MIRACLE 雨の日の陽だまり~副社長との運命の再会~
「そうだよな」

 ポツリとそう言葉をこぼし、日下さんがパッと笑顔を見せた。

 その笑顔があまりにも綺麗で。
 いつまでも見ていたいと、うっとりとしてしまう。

 それと同時に、心臓が痛いくらいにドキドキとして鼓動が早まった。
 ……なにこれ。どうしてこんなにキュンとしているのだろう。これはまずいのでは?

「だから今夜、俺は君を呼び出したんだろうな」

「……え?」

「君から元気を貰いたかったんだ。

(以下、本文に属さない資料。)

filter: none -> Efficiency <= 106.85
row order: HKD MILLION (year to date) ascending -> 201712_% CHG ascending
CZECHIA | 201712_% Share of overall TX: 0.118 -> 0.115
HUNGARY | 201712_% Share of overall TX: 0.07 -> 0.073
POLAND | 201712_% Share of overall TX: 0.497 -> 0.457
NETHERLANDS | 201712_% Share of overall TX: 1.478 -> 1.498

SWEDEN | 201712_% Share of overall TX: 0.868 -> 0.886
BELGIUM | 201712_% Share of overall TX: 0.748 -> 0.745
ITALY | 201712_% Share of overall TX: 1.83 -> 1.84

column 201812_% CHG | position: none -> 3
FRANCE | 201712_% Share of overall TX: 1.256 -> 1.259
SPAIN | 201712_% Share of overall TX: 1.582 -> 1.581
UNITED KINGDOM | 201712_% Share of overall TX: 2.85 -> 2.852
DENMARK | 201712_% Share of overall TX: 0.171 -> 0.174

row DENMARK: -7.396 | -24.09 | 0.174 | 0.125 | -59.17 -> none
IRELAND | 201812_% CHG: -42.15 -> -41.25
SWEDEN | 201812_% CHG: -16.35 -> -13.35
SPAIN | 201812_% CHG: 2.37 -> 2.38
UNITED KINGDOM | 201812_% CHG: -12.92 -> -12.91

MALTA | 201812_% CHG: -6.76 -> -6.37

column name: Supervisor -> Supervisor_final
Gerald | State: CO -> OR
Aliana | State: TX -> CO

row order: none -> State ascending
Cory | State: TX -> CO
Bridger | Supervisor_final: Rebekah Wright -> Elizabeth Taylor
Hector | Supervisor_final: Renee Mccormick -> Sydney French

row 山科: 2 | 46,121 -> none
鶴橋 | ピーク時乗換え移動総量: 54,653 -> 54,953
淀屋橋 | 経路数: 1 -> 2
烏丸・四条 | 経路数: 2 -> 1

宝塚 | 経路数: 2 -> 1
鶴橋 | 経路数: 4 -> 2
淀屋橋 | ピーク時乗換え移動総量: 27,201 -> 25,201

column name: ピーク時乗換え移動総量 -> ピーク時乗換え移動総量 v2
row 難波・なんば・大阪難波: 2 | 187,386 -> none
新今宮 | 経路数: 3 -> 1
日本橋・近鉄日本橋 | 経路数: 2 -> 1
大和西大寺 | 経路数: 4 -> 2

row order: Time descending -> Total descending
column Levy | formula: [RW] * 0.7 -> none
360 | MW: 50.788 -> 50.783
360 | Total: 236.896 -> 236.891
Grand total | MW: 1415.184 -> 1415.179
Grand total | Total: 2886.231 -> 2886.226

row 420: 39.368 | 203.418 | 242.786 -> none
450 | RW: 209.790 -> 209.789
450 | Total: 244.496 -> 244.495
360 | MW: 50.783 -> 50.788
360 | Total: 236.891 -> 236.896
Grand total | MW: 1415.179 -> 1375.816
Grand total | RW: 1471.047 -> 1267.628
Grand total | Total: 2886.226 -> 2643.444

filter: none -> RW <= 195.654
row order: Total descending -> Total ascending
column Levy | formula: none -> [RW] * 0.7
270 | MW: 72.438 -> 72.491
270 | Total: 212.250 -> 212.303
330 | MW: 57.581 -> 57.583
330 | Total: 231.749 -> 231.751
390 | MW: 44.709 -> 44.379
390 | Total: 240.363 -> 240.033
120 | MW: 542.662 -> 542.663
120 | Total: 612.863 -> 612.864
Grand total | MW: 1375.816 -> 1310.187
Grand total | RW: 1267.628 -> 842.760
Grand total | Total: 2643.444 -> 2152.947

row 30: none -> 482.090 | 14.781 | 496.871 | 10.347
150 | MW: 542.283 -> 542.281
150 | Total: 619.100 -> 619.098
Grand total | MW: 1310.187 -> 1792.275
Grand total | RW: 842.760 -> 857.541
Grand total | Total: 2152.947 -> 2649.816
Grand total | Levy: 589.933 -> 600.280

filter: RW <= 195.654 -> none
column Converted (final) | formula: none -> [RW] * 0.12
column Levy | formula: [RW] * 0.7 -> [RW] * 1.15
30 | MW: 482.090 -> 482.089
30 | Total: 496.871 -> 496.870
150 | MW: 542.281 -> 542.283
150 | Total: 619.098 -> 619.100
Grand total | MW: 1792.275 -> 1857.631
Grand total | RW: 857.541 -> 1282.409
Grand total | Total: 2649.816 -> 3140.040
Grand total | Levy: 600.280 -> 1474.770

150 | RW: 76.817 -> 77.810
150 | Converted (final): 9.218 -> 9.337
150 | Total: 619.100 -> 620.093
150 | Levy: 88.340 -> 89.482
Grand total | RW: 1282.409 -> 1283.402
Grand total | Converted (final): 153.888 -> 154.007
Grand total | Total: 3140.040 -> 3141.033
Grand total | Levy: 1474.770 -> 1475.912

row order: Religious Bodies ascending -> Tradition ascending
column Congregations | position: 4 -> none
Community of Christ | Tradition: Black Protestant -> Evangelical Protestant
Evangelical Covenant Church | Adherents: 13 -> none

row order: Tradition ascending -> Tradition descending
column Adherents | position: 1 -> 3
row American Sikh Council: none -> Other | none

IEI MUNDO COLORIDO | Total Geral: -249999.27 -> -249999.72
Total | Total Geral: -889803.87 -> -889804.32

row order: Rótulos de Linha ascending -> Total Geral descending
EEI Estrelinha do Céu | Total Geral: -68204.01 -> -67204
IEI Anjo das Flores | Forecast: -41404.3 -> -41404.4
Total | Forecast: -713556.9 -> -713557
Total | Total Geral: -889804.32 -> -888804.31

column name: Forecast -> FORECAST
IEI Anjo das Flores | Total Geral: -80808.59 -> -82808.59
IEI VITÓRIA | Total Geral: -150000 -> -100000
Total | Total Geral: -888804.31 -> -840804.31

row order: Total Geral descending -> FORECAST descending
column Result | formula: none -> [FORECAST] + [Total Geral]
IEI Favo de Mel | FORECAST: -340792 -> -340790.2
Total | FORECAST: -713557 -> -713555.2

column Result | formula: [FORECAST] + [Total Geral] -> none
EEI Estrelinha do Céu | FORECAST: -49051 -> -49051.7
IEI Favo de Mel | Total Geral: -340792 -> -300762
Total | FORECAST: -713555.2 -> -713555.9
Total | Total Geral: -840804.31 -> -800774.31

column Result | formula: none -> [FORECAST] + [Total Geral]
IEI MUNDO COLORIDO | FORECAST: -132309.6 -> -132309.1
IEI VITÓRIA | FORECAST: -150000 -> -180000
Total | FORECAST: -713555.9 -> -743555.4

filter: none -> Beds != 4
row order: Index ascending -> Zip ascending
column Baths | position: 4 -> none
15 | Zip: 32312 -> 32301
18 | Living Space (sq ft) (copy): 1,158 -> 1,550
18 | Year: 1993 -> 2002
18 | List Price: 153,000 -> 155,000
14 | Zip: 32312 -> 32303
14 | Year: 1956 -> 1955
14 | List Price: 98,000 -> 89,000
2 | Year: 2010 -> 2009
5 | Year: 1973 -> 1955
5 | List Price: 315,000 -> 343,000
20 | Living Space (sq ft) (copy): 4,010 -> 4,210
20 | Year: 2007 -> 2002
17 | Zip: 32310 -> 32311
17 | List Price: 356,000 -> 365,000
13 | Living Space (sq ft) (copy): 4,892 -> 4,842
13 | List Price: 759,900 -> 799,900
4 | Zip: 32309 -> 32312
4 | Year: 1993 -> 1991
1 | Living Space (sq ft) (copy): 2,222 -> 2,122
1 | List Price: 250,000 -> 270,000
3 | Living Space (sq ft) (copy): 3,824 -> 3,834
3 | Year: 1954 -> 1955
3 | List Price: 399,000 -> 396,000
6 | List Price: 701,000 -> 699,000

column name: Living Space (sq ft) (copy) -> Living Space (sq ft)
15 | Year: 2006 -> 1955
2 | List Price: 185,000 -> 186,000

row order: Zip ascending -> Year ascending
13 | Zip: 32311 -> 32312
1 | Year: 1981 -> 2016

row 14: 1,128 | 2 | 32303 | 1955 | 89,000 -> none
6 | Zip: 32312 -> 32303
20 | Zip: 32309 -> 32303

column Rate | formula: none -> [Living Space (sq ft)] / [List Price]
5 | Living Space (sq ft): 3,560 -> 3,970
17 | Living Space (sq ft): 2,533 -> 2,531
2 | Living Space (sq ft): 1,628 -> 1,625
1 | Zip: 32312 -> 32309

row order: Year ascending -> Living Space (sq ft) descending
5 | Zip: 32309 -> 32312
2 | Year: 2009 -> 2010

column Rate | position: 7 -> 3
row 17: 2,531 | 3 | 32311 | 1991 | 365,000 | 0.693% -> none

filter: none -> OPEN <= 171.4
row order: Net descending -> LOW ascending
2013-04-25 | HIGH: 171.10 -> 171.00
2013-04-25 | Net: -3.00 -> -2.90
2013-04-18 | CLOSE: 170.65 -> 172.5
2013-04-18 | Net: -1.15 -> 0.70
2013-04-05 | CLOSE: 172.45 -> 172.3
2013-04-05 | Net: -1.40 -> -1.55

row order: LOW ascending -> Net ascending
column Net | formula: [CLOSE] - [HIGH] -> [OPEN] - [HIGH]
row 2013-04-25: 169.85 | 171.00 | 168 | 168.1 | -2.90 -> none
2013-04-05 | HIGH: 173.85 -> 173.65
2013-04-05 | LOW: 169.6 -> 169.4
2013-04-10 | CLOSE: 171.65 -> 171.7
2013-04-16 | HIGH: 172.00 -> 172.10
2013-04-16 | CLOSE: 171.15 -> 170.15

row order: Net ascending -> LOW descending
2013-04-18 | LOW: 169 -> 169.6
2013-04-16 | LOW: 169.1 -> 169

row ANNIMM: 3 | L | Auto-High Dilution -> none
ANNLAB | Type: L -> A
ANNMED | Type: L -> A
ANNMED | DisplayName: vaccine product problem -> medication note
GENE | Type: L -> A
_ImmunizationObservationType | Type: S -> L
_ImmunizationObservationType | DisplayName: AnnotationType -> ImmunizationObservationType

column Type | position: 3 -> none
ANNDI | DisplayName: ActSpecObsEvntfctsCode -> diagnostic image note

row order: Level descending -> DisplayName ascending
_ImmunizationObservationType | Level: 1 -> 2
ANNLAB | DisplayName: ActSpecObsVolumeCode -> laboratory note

きっと俺は……君を欲していたんだろう」

 身体の血液がどんどん顔に集中していくのが自分でもわかる。
 それを補佐するかのように、心臓も激しく鼓動して血液を送り続けている。

 私を……欲している? それは本当に反則だ。
 綺麗な笑顔を見せてくれたのはすごくうれしかったけれど、最後にそんな言葉を言うなんて。

 日下さんにとってはたいした意味などないのだ。
 私のことを“元気の源のサプリ”くらいに思っての発言だろう。

 そう考えておかないと、うっかり誤解しそうになる。